--- PROVIDED DATA Enclosed Below ---

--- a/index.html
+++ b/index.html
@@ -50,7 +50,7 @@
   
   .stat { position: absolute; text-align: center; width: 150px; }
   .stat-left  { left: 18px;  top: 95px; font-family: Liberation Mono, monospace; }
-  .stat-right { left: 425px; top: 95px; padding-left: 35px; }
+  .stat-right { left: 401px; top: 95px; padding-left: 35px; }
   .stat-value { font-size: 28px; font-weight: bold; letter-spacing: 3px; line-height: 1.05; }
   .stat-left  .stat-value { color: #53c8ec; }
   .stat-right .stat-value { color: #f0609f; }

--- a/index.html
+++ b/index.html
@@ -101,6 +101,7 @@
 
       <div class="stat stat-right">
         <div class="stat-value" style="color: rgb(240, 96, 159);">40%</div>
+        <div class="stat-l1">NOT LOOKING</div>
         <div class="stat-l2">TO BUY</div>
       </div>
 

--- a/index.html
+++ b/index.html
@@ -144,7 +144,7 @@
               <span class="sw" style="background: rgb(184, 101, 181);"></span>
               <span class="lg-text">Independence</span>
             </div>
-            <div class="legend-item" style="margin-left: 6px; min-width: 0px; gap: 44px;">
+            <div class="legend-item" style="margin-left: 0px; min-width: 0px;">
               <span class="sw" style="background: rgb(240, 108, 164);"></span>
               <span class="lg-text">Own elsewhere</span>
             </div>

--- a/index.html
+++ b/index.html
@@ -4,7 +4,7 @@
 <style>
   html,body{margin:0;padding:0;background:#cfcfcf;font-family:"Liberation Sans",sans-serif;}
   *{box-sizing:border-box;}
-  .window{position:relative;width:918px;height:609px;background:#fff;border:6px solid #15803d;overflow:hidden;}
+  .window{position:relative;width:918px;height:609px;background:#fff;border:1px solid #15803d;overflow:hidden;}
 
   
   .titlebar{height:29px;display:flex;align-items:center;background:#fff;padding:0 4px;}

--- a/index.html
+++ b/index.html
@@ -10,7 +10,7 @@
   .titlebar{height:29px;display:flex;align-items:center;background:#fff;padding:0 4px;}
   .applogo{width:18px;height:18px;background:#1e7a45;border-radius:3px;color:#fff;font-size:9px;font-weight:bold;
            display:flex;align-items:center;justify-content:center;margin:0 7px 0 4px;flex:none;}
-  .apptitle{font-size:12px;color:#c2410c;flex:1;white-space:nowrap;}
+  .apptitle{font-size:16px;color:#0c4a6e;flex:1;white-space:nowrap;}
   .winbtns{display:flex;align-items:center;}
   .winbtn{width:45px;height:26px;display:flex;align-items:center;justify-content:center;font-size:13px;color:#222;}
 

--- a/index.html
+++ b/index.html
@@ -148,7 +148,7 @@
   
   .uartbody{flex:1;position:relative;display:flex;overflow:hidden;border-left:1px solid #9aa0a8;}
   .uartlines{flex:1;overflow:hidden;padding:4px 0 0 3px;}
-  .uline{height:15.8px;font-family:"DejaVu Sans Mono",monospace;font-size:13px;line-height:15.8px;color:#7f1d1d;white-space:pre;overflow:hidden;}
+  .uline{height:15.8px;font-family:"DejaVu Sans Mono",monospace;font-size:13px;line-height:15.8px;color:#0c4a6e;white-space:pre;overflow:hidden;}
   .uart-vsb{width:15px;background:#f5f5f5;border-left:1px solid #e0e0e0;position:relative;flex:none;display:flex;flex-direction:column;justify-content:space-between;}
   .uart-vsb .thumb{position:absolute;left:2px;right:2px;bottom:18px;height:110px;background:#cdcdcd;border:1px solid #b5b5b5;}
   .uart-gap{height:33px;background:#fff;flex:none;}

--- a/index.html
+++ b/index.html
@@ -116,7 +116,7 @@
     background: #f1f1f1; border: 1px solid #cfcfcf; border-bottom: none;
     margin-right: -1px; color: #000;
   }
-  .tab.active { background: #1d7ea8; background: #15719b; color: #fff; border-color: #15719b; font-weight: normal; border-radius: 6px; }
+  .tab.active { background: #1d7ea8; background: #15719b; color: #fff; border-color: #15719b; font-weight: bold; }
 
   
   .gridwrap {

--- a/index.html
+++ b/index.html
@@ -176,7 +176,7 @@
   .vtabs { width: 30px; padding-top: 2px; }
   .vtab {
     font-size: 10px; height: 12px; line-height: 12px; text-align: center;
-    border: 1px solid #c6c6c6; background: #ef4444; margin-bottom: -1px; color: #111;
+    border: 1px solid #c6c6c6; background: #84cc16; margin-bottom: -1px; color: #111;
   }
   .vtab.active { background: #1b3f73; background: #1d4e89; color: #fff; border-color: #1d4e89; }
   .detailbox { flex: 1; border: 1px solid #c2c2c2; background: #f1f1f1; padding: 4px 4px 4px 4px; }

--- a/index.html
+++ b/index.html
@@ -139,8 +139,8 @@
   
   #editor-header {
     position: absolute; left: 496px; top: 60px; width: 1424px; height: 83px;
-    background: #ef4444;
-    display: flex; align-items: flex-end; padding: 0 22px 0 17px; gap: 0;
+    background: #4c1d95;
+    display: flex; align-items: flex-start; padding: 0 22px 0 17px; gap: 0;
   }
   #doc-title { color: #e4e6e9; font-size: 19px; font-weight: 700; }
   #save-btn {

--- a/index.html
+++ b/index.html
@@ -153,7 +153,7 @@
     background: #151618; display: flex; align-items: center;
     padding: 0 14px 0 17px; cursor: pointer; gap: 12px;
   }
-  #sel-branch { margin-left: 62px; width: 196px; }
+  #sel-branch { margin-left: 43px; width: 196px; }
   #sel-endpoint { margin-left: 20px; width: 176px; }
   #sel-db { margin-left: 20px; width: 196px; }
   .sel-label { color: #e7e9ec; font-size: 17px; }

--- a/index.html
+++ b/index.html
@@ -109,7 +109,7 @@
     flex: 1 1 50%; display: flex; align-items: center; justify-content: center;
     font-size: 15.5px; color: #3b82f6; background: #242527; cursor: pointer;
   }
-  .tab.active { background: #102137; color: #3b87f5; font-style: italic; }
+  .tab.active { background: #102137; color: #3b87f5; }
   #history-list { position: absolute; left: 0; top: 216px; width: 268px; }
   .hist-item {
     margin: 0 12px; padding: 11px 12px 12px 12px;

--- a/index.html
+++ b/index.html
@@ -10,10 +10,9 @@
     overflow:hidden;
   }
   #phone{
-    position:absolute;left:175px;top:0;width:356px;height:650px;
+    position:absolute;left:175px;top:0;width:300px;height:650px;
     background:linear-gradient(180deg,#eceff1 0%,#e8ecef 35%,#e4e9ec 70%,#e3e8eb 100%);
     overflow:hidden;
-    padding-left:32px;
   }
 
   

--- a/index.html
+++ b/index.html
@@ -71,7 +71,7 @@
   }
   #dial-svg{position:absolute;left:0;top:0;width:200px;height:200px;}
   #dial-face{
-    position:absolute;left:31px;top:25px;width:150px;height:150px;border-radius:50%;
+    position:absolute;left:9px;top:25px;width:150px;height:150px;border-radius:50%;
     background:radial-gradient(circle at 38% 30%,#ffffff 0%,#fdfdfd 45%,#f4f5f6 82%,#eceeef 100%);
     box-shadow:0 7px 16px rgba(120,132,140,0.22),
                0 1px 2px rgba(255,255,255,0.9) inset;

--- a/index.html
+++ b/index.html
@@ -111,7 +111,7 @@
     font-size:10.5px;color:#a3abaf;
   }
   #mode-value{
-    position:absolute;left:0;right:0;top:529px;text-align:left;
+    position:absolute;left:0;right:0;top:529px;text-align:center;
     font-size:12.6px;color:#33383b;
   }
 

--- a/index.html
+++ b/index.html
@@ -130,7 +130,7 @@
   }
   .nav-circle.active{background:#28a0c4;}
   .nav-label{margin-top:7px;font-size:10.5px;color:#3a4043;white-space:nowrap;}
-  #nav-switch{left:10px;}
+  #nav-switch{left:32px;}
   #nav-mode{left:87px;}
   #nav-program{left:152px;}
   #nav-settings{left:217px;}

--- End of Enclosed PROVIDED DATA ---

TASK INSTRUCTIONS: Wherever a line above contains "overflow", copy that line.

TASK SOLUTION:
-  .window{position:relative;width:918px;height:609px;background:#fff;border:6px solid #15803d;overflow:hidden;}
+  .window{position:relative;width:918px;height:609px;background:#fff;border:1px solid #15803d;overflow:hidden;}
   .uartbody{flex:1;position:relative;display:flex;overflow:hidden;border-left:1px solid #9aa0a8;}
   .uartlines{flex:1;overflow:hidden;padding:4px 0 0 3px;}
-  .uline{height:15.8px;font-family:"DejaVu Sans Mono",monospace;font-size:13px;line-height:15.8px;color:#7f1d1d;white-space:pre;overflow:hidden;}
+  .uline{height:15.8px;font-family:"DejaVu Sans Mono",monospace;font-size:13px;line-height:15.8px;color:#0c4a6e;white-space:pre;overflow:hidden;}
     overflow:hidden;
     overflow:hidden;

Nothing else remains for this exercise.